** Opening Material for this exercise block **

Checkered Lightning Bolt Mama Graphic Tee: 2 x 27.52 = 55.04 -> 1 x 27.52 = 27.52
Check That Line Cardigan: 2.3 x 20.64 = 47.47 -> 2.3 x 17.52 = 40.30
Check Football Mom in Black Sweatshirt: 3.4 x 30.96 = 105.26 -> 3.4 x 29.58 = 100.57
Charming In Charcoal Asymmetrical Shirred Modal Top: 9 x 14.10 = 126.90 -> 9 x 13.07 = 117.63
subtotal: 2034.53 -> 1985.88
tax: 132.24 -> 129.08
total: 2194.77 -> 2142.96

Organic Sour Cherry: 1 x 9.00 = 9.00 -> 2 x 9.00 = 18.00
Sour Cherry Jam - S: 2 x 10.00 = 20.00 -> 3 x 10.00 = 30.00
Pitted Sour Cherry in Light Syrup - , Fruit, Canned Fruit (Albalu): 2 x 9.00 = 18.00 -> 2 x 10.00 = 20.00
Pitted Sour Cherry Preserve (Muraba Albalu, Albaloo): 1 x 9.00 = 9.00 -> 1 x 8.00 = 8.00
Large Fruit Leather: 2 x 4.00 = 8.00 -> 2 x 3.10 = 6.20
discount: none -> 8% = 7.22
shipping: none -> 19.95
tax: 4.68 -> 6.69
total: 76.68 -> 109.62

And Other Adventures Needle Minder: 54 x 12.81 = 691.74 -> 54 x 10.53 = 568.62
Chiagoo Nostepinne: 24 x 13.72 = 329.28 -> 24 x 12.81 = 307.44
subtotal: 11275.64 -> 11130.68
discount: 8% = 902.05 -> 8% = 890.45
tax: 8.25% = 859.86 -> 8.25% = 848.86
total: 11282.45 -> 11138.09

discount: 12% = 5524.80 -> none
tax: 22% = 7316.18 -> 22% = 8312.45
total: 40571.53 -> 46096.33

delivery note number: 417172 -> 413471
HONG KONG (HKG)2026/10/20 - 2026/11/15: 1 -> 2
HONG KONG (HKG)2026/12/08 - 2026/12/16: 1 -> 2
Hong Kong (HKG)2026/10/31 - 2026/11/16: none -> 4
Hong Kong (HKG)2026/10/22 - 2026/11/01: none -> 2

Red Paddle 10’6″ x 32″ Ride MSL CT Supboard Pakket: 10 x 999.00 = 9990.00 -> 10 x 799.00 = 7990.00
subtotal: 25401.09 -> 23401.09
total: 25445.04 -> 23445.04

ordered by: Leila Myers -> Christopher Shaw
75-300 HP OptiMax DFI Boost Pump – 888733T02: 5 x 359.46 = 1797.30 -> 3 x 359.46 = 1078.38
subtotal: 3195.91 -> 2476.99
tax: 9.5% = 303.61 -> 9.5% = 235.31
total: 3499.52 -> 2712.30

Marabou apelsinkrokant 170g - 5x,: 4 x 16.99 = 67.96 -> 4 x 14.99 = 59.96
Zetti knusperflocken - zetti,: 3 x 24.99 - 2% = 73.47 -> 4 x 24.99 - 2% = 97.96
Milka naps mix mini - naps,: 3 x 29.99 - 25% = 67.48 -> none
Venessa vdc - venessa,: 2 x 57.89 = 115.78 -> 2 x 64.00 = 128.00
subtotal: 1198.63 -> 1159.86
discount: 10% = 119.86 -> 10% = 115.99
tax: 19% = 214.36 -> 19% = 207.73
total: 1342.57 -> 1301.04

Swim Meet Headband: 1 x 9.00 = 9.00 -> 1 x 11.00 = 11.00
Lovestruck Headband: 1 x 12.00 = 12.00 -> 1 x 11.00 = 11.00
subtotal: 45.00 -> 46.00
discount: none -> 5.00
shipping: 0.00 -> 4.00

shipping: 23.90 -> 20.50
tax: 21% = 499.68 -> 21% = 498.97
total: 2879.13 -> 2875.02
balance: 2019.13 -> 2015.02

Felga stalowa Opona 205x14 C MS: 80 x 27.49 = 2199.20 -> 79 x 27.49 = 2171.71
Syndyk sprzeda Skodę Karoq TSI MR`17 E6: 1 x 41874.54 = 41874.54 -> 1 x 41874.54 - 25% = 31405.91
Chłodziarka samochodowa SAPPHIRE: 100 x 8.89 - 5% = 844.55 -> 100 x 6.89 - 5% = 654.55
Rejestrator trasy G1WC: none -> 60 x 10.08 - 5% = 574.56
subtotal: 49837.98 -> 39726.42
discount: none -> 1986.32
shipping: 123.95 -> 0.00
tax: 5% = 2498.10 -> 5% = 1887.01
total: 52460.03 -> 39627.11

** Closing Material for this exercise block **

-- What to produce --
All that belongs in your answer is the stretch of entries above from the line with "tax: 22% = 7316.18 -> 22% = 8312.45" through the line with "total: 3499.52 -> 2712.30", printed exactly.

-- Worked solution --
tax: 22% = 7316.18 -> 22% = 8312.45
total: 40571.53 -> 46096.33

delivery note number: 417172 -> 413471
HONG KONG (HKG)2026/10/20 - 2026/11/15: 1 -> 2
HONG KONG (HKG)2026/12/08 - 2026/12/16: 1 -> 2
Hong Kong (HKG)2026/10/31 - 2026/11/16: none -> 4
Hong Kong (HKG)2026/10/22 - 2026/11/01: none -> 2

Red Paddle 10’6″ x 32″ Ride MSL CT Supboard Pakket: 10 x 999.00 = 9990.00 -> 10 x 799.00 = 7990.00
subtotal: 25401.09 -> 23401.09
total: 25445.04 -> 23445.04

ordered by: Leila Myers -> Christopher Shaw
75-300 HP OptiMax DFI Boost Pump – 888733T02: 5 x 359.46 = 1797.30 -> 3 x 359.46 = 1078.38
subtotal: 3195.91 -> 2476.99
tax: 9.5% = 303.61 -> 9.5% = 235.31
total: 3499.52 -> 2712.30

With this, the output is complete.